-------- THE RECORDS

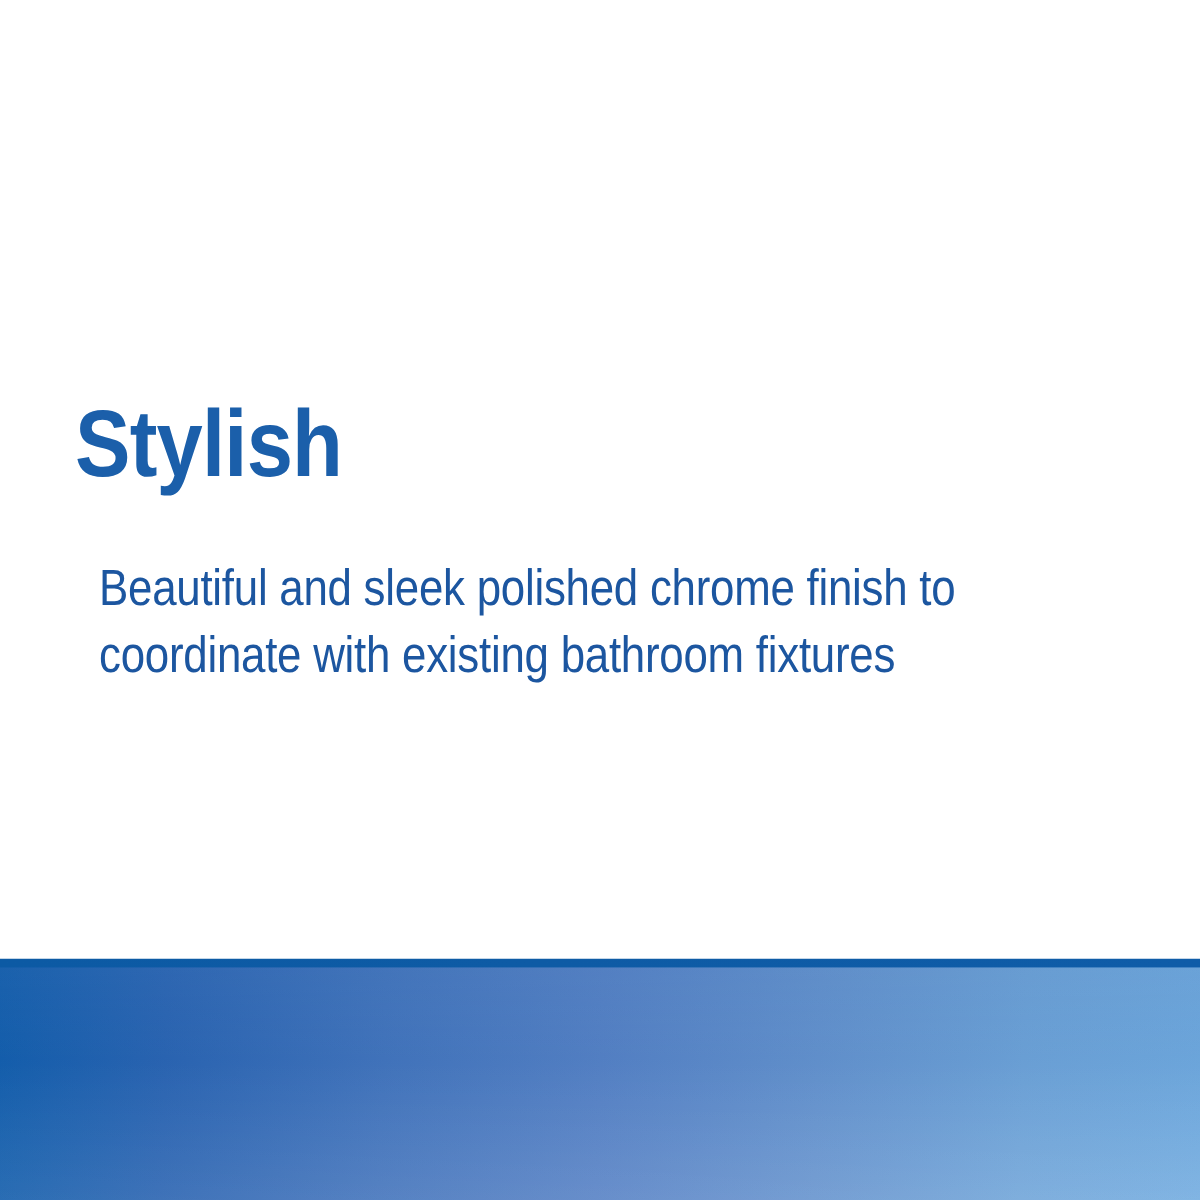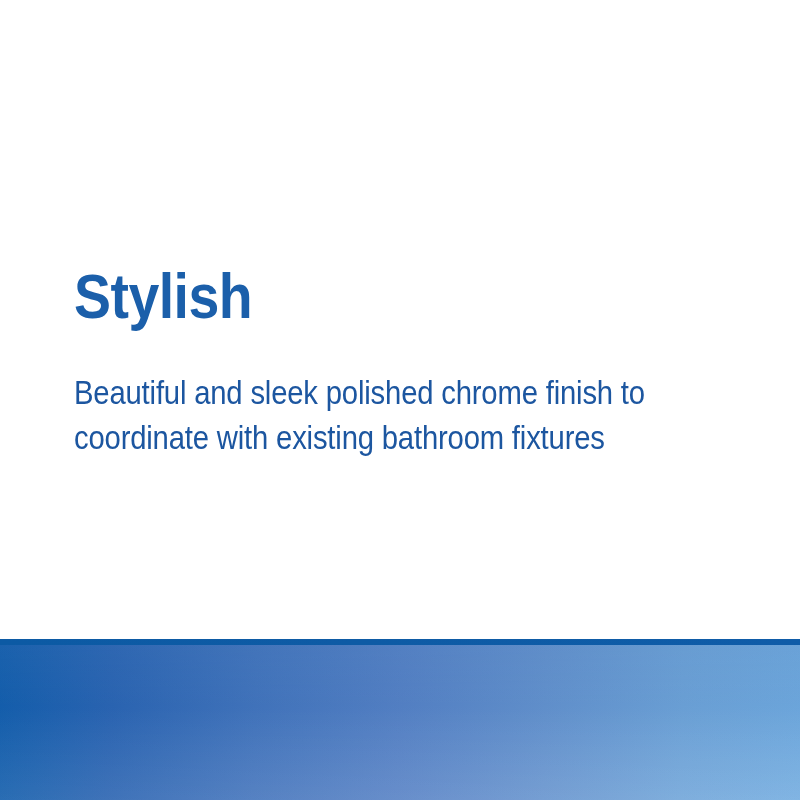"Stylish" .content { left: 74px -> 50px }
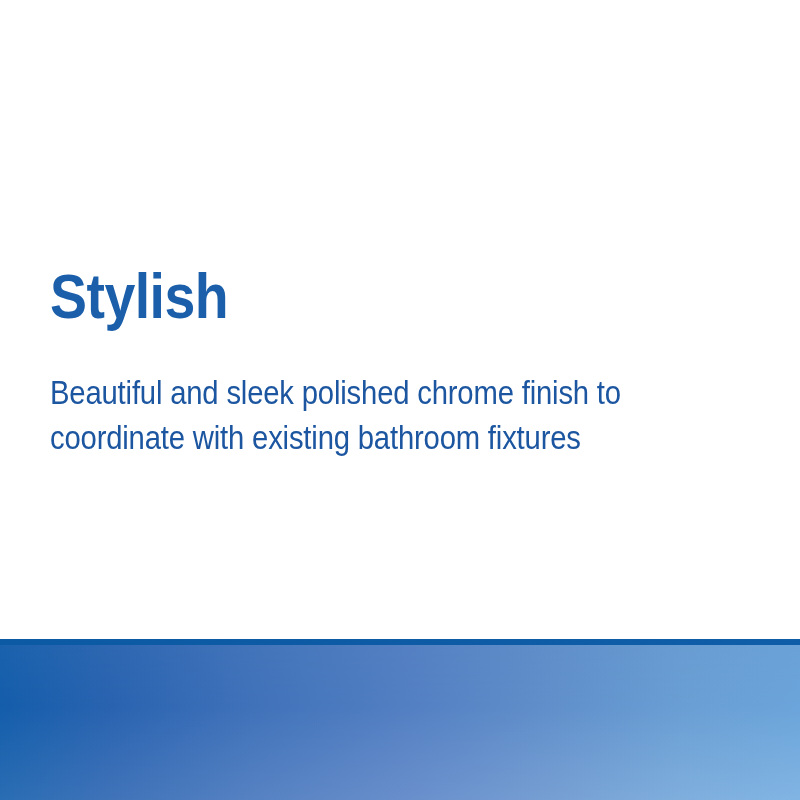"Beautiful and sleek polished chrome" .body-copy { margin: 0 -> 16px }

----------------
-------- THE RECORDS

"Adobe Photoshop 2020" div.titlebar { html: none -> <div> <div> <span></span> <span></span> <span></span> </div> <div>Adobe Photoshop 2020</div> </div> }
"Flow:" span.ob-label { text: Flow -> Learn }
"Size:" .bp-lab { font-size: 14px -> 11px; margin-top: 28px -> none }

----------------

#### REQUIREMENT
Each line in the listing above that includes "span" is to be copied.

#### THE ANSWER
"Adobe Photoshop 2020" div.titlebar { html: none -> <div> <div> <span></span> <span></span> <span></span> </div> <div>Adobe Photoshop 2020</div> </div> }
"Flow:" span.ob-label { text: Flow -> Learn }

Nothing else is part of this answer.